Prerequisites: Python 3.9 or newer is required. Ensure you have pip and uv installed on your system.

Step 1: Install Python dependencies for development.

pip install -e ".[dev]"

Alternatively, you can install dependencies using uv as the package manager for editable development installs.

uv pip install --editable ".[dev]"

Step 2: Run the MCP server in stdio mode.

python mcp_server/main.py stdio

Environment variables that customize the server behavior include CONFIG_PATH (path to a JSON configuration file), CONFIG (JSON string configuration), and SECURITY (security-related parameters such as API keys). Use these in your local development setup as needed.

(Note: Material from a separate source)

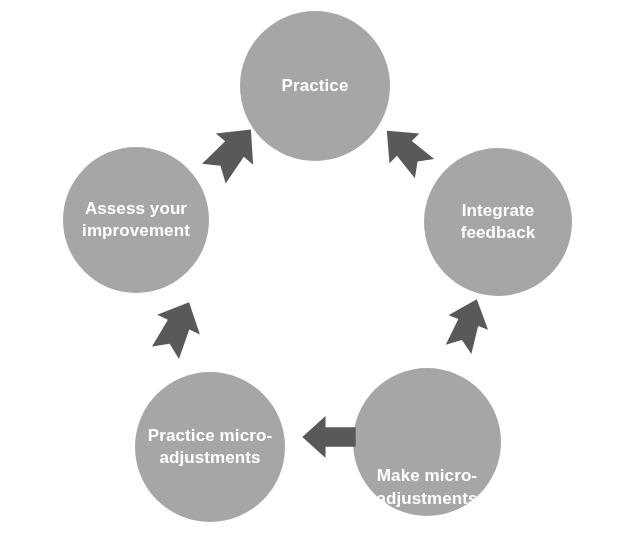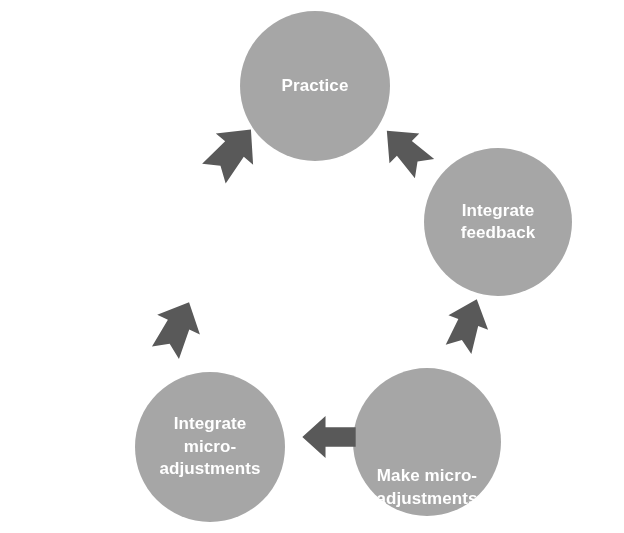"Assess your" div.node { html: none -> <div> <span>Assess your improvement</span> </div> }
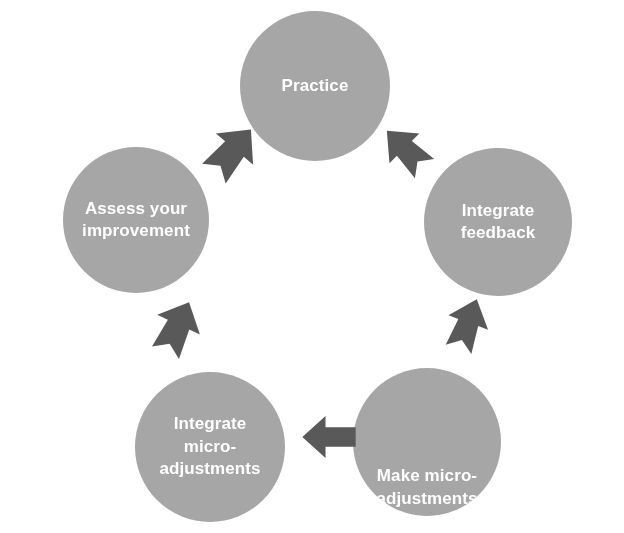"Integrate micro-" span.node-label { text: Integrate -> Practice }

Additional configuration and notes

Configuration details available at runtime are determined by the environment variables you supply. The server reads configuration via the CONFIG_PATH or CONFIG variables, and security parameters can be provided through SECURITY.

Development tooling includes linting, static analysis, and testing to ensure code quality during changes.

ruff check
ruff format
./scripts/static-analysis.sh

Available tools

lint

Check code quality and formatting with lints, primarily using ruff.

format

Automatically format code with ruff format to maintain consistent styling.

static-analysis

Run static risk and quality checks including mypy, bandit, and semgrep to catch type errors and security issues.

test

Execute the test suite with pytest to verify functionality and generate coverage reports.